Lately, we have seen more than our share of natural disasters. Hurricanes, typhoons, and earthquakes the world over have set new records in terms of lost lives and of costly destruction. Recent natural disasters have caused unprecedented damage, causing dozens of deaths, thousands of people to lose property, and millions to evacuate their homes in search of safe refuges.
What would you and your family do if you were forced to evacuate, but you only had a short time to do so? Most natural disasters strike very quickly, giving little or no warning before life-threatening conditions arise. A disaster plan is a critical tool in the arsenal of protection, helping to provide a blanket of safety for your loved ones, your property, and your financial assets. In this series of blog posts, we will discuss the steps needed to create a disaster plan, including tips on protecting personal records, health, and finances.
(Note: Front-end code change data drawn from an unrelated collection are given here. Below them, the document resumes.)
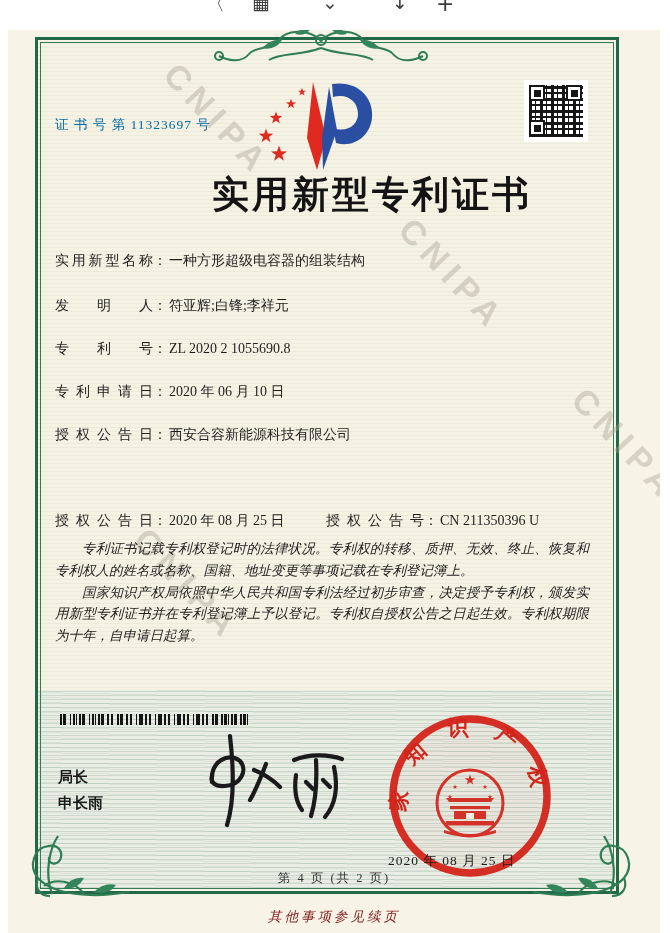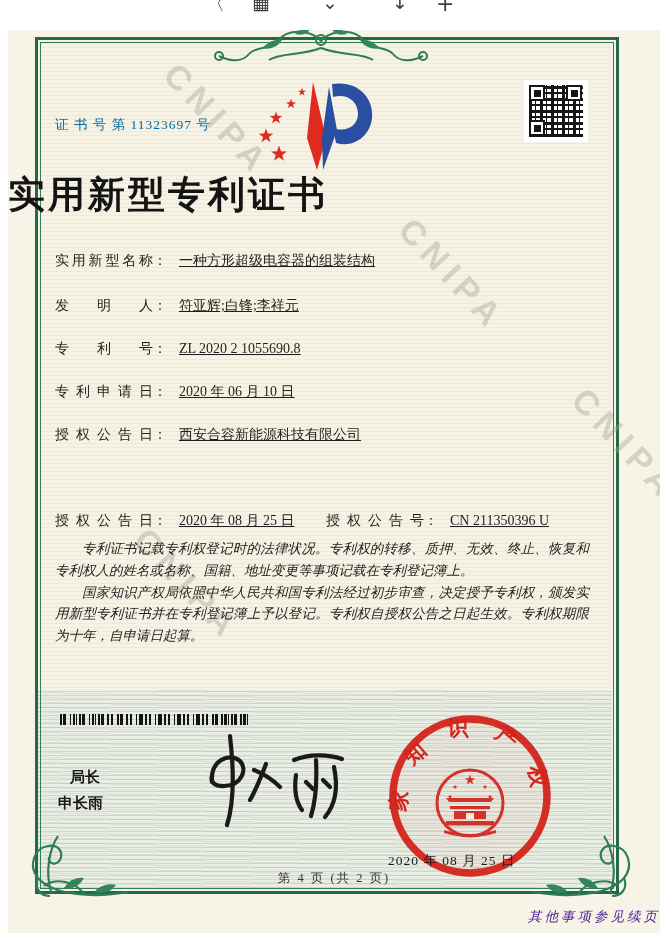--- a/index.html
+++ b/index.html
@@ -25,40 +25,40 @@
   
   .certno{position:absolute;left:47px;top:48px;font-size:13.5px;letter-spacing:1px;color:#0369a1;z-index:5;margin-top:38px;}
   .logo{position:absolute;left:248px;top:50px;z-index:5;}
   .qr{position:absolute;left:516px;top:50px;width:64px;height:62px;background:#fff;z-index:5;}
   .qrgrid{position:absolute;left:5px;top:5px;width:54px;height:52px;
       background-image:repeating-linear-gradient(90deg,#161616 0 3px,transparent 3px 6px,#161616 6px 7px,transparent 7px 11px),
                        repeating-linear-gradient(0deg,#161616 0 3px,transparent 3px 7px,#161616 7px 9px,transparent 9px 12px);
       background-blend-mode:lighten;}
   .finder{position:absolute;width:12px;height:12px;border:2.5px solid #161616;background:#fff;}
   .finder::after{content:"";position:absolute;left:2.5px;top:2.5px;width:7px;height:7px;background:#161616;}
-  .title{position:absolute;left:0;top:140px;width:524px;text-align:left;font-size:37px;font-weight:bold;
+  .title{position:absolute;left:0;top:140px;width:524px;text-align:right;font-size:37px;font-weight:bold;
       letter-spacing:3px;color:#141414;z-index:5;}
   .row{position:absolute;left:47px;font-size:14px;color:#1f1f1f;z-index:5;white-space:nowrap;}
   .lbl{display:inline-block;width:98px;text-align:justify;text-align-last:justify;vertical-align:top;}
-  .val{margin-left:12px;text-decoration:underline;}
+  .val{margin-left:2px;}
   .addr-val{position:absolute;left:160px;top:0;width:420px;white-space:normal;line-height:22px;}
   .paras{position:absolute;left:47px;top:508px;width:534px;font-size:13.5px;line-height:21.8px;
       text-align:justify;color:#222;font-style:italic;z-index:5;}
   .paras p{margin:0;text-indent:2em;}
   .barcode{position:absolute;left:52px;top:684px;width:190px;height:11px;z-index:5;
       background:repeating-linear-gradient(90deg,#151515 0 1.5px,transparent 1.5px 3px,#151515 3px 5.5px,transparent 5.5px 6.5px,#151515 6.5px 7px,transparent 7px 9.5px);}
   .signer{position:absolute;left:50px;font-family:"Liberation Sans","DejaVu Sans",sans-serif;
       font-weight:bold;font-size:15px;color:#1a1a1a;z-index:5;}
   .signature{position:absolute;left:182px;top:700px;z-index:6;}
   .seal{position:absolute;left:376px;top:680px;z-index:6;}
   .sealdate{position:absolute;left:380px;top:822px;font-size:13.5px;letter-spacing:1px;color:#1c1c1c;z-index:7;}
   .pageinfo{position:absolute;left:0;top:840px;width:652px;text-align:center;font-size:12.5px;
       letter-spacing:2px;color:#333;z-index:5;}
-  .contnote{position:absolute;left:0;top:878px;width:652px;text-align:right;font-size:13.5px;
-      font-style:italic;letter-spacing:3px;color:#4c1d95;z-index:5;}
+  .contnote{position:absolute;left:0;top:878px;width:652px;text-align:center;font-size:13.5px;
+      font-style:italic;letter-spacing:3px;color:#7f1d1d;z-index:5;}
 </style>
 </head>
 <body>
 
 <div class="stage">
 
   <div class="toolbar">
     <span class="tico" style="left:206px;">〈</span>
     <span class="tico" style="left:252px;">▦</span>
     <span class="tico" style="left:322px;">⌄</span>
@@ -174,21 +174,21 @@
       <span class="lbl">授权公告号</span><span>：</span><span class="val">CN 211350396 U</span>
     </div>
 
     <div class="paras">
       <p>专利证书记载专利权登记时的法律状况。专利权的转移、质押、无效、终止、恢复和专利权人的姓名或名称、国籍、地址变更等事项记载在专利登记簿上。</p>
       <p>国家知识产权局依照中华人民共和国专利法经过初步审查，决定授予专利权，颁发实用新型专利证书并在专利登记簿上予以登记。专利权自授权公告之日起生效。专利权期限为十年，自申请日起算。</p>
     </div>
 
     <div class="barcode"></div>
 
-    <div class="signer" style="top:738px;margin-left:12px;">局长</div>
+    <div class="signer" style="top:738px;">局长</div>
     <div class="signer" style="top:764px;">申长雨</div>
 
     <svg class="signature" width="160" height="100" viewBox="0 0 160 100">
       <g stroke="#1a1a1a" stroke-width="4.2" fill="none" stroke-linecap="round">
         <path d="M22,52 C20,30 40,22 50,31 C58,40 51,55 35,56 C25,57 20,52 22,46"></path>
         <path d="M40,6 C43,32 45,70 37,95"></path>
         <path d="M76,34 C71,47 66,60 60,70"></path>
         <path d="M64,40 C74,44 83,50 90,57"></path>
         <path d="M104,30 C119,24 138,24 152,29"></path>
         <path d="M126,30 C127,50 126,70 121,86"></path>

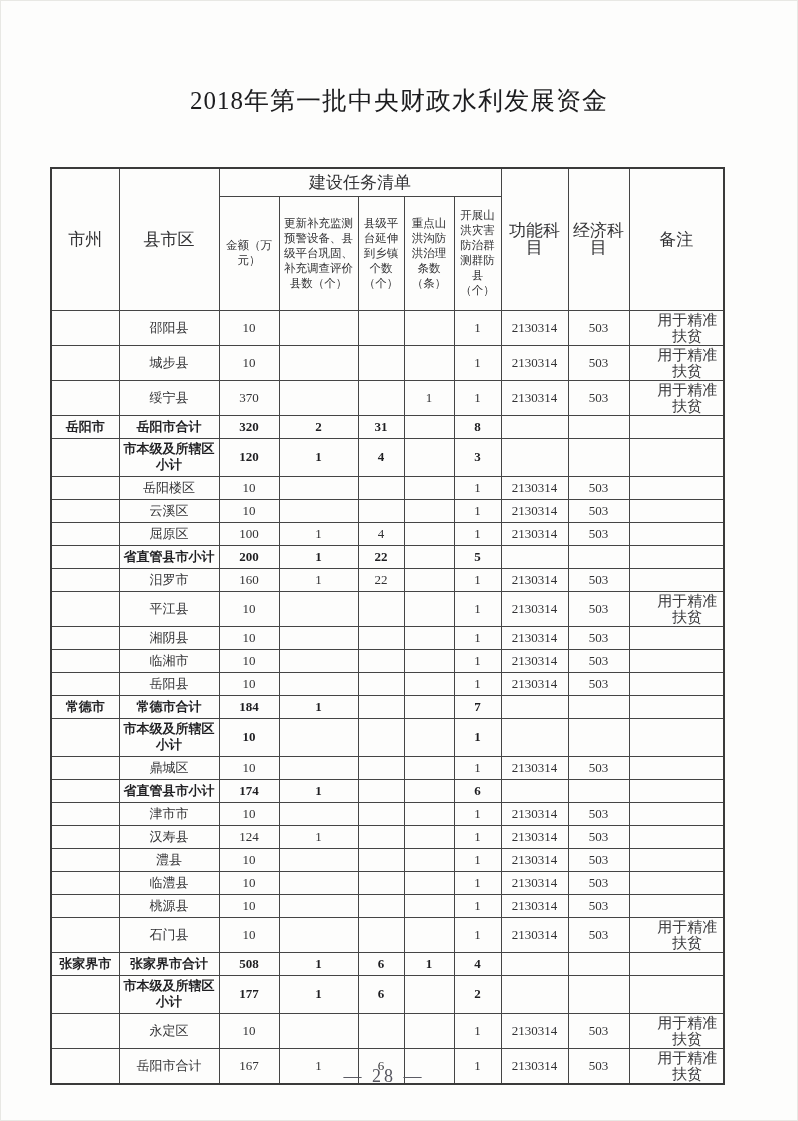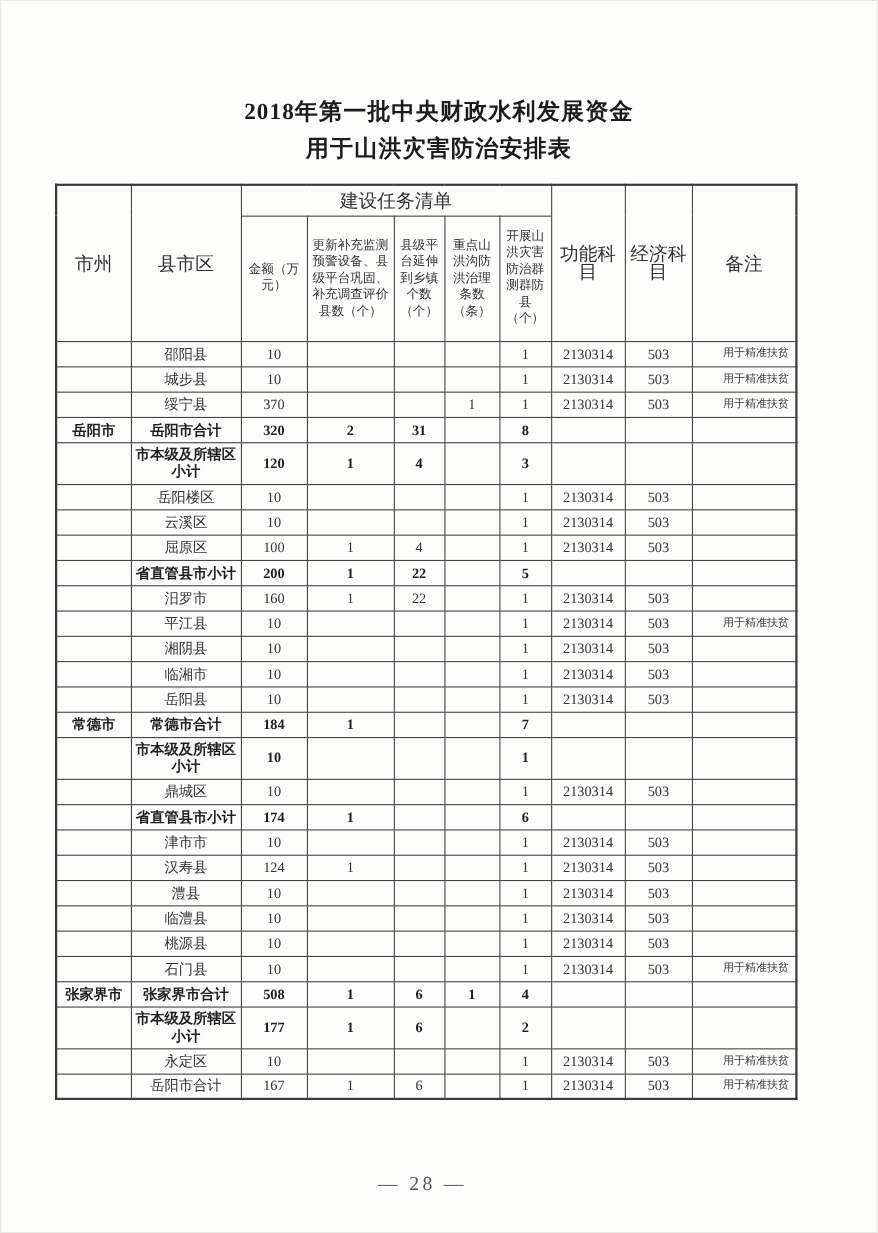--- a/index.html
+++ b/index.html
@@ -13,22 +13,22 @@
     width: 798px; height: 1121px;
     background: #fdfdfc;
     box-shadow: inset 0 0 0 1px #e8e8e4;
     overflow: hidden;
     color: #2b2b2b;
   }
   .title-block {
     position: absolute;
     top: 84px; left: 0; right: 0;
     text-align: center;
-    font-weight: 700;
-    font-size: 21px;
+    font-weight: 400;
+    font-size: 25px;
     line-height: 34px;
     color: #1c1c1e;
     letter-spacing: 1px;
   }
   table.main {
     position: absolute;
     top: 167px; left: 50px;
     width: 673px;
     border-collapse: collapse;
     table-layout: fixed;
@@ -43,39 +43,38 @@
     overflow: hidden;
   }
   table.main { border: 2px solid #3a3a3a; }
   thead tr.group-row { height: 28px; }
   thead tr.sub-row { height: 114px; }
   thead th { font-size: 17px; line-height: 17px; }
   thead th.small { font-size: 11.5px; line-height: 15px; padding: 1px 3px; }
   tbody td { height: 23px; font-size: 13px; line-height: 16px; }
   tbody tr.tall td { height: 38px; }
   tbody tr.bold td { font-weight: 700; color: #1f1f22; }
-  tbody td.note { font-size: 10px; color: #3a3a3c; padding-left: 24px; }
+  tbody td.note { font-size: 15px; color: #3a3a3c; padding-left: 24px; }
   tbody td.num { font-size: 13px; }
   .footer {
     position: absolute;
     top: 1066px; left: 0; right: 30px;
     text-align: center;
     font-size: 18px;
     color: #55555e;
     letter-spacing: 3px;
   }
 </style>
 </head>
 <body>
 
 <div class="page">
 
   <div class="title-block">
     <div>2018年第一批中央财政水利发展资金</div>
-    <div>用于山洪灾害防治安排表</div>
   </div>
 
   <table class="main">
     <colgroup>
       <col style="width:68px">
       <col style="width:100px">
       <col style="width:60px">
       <col style="width:79px">
       <col style="width:46px">
       <col style="width:50px">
Creating a Family Disaster Plan
What is a family disaster plan? In simple terms, this is a set of steps you and your family can take if an emergency should occur. Once it is developed, it is of absolute importance that every family member understands what the plan is and how to implement the steps at a moment’s notice.
Each disaster plan is different; every family has their own unique circumstances, and these should be addressed as you develop your own plan. In general, here are some helpful suggestions to get you started on your plan:
Be aware of the types of natural disasters that are likely in your area. Some areas may experience the effects of hurricanes, while others will have to worry about tornadoes, wildfires, mudslides, and earthquakes. When discussing which disasters could occur in the region where you live, make agreements about what each family member is expected to do if one a disaster strikes.
Identify the safest place(s) in your own home to shelter if you are unable to evacuate. This could be a door frame, a cellar or basement, or an interior room with no windows.
If an evacuation is ordered by authorities, know your evacuation route(s). Mapping evacuation routes in advance, even identifying shelters or hotels along the way, is a great way to stay ahead of the game if you should be forced to evacuate your residence.
Identify meeting places should your family members be separated during an evacuation. Sometimes referred to as “rally points”, you should pick two or three places to meet – one close to your home, and others away from your area.
If you have children, teach them about dialing 911, including how to make the calls and the appropriate times to call fire stations or police.
Create a checklist of property-protecting steps to take in the event of a natural disaster or emergency evacuation. This should include how to turn off utilities (water, electricity, gas), a plan for removing and securing outdoor property, and even things like hanging window shutters.
Disaster Supply Kits for Home and Personal Use
A great way to get prepared for the potential of a natural disaster is to assemble disaster supply kits. Many people choose to place these kits in both the home and family vehicles so that they are ready at a moment’s notice. A disaster supply kit should be in something easily portable, such as a duffel bag or backpack or even a plastic tote. That way, if you need it, you can grab it and go.
A disaster supply kit should include:
A gallon of water per day, per person, for at least three days. Water is critical for survival if fresh water supplies are compromised by a disaster.
Shelf-stable foods (freeze-dried or canned/packaged) that require minimal preparation. Cans of soup, freeze-dried meals, energy bars, and snacks are great choices for quick meals on the go. Be sure to include plates, cooking utensils and vessels, and plastic tableware in your kit.
At least one change of clothing per person.
Bedding or sleeping bags.
An emergency radio, flashlights, and the batteries needed to power them for several days.
Basic hand tools, such as a multi-tool, a Swiss Army knife, and a selection of wrenches and screwdrivers. Do forget about including a can opener!
Copies of all vehicle and house keys.
Any prescription medications needed, including copies of prescriptions to be filled elsewhere.
Cash to cover expenses for at least three days during an evacuation event.
Remember that if you have pets, you’ll need to provide for them during an evacuation. Be sure to include food and any necessary medications for your furry family members. Additional information about disaster kits and emergency preparedness can be found at the Federal Emergency Management Agency (FEMA) website or the website of the American Red Cross.
Protect Lives, Health, and Income When Disaster Strikes
In the event of a natural disaster, your and your family’s physical well-being are of utmost importance. Lives and health are precious. However, you should also consider financial well-being, protecting your assets from loss in case of the inability to work due to a disaster or health issue.
If you were to die in a disaster, would your family be able to survive without your income? Life insurance policies are designed to help families manage financially when the income-earner should die unexpectedly. Health insurance is another important aspect, not only for you but for your entire family. Be aware of what your health insurance covers and what it may not cover, especially in a disaster event.
Finally, an emergency fund is a great way to ensure financial security, regardless of what happens. If you’re injured or develop an illness, this emergency fund can pay for household expenses while you are unable to work. Financial experts recommend setting aside funds for three to six months of family expenses, and this money should be kept in a place that is easy to access, like a money market fund or a simple savings account. Keep cash on hand for emergencies as well. One other way to protect your family is by purchasing disability income insurance, which can help cover expenses if you become disabled.